▶ _Task brief_
Apart from the pictures, every part of the records below gets retyped exactly.

*** Opening of Raw data ***

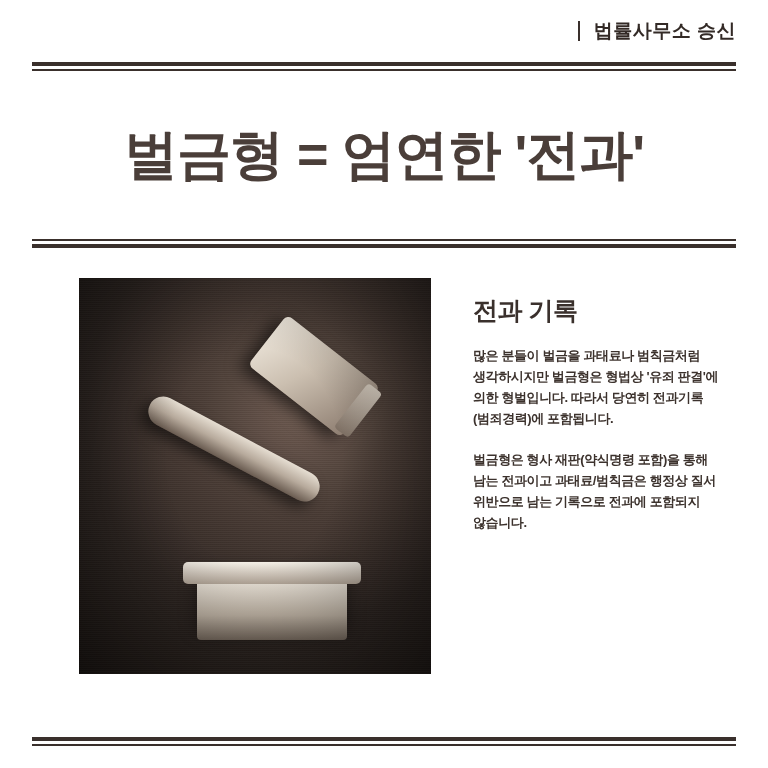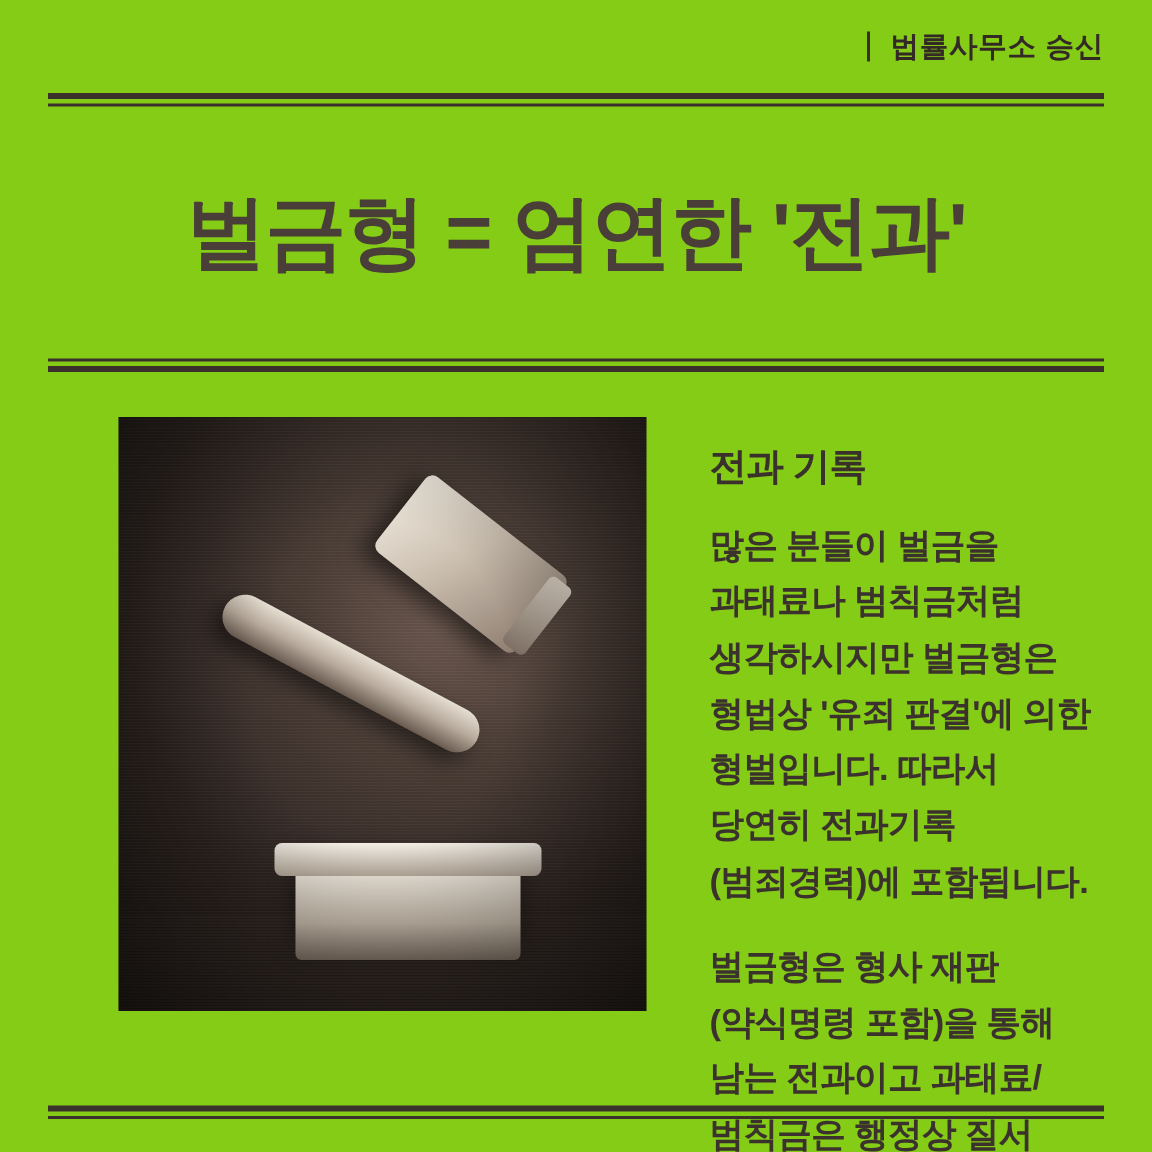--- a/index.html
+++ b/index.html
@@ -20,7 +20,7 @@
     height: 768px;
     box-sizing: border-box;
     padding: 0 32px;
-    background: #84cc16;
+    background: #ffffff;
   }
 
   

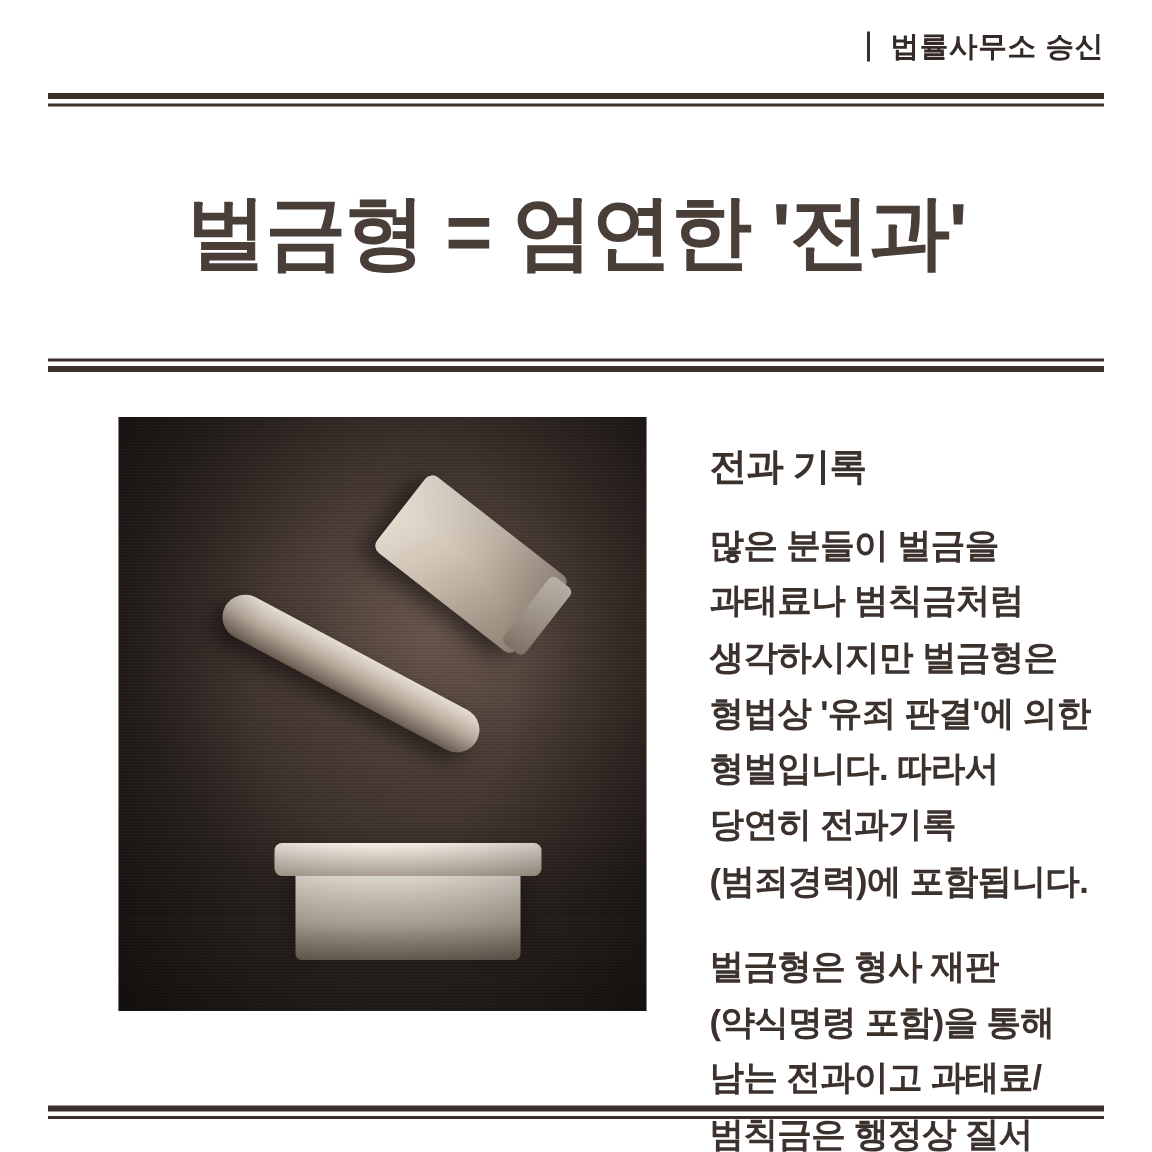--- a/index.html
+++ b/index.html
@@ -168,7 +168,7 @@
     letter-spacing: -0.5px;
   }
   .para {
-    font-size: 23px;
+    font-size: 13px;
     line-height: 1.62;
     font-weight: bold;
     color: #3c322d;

*** Close of Raw data ***

▶ _Written answer_
--- a/index.html
+++ b/index.html
@@ -20,7 +20,7 @@
     height: 768px;
     box-sizing: border-box;
     padding: 0 32px;
-    background: #84cc16;
+    background: #ffffff;
   }
 
   

--- a/index.html
+++ b/index.html
@@ -168,7 +168,7 @@
     letter-spacing: -0.5px;
   }
   .para {
-    font-size: 23px;
+    font-size: 13px;
     line-height: 1.62;
     font-weight: bold;
     color: #3c322d;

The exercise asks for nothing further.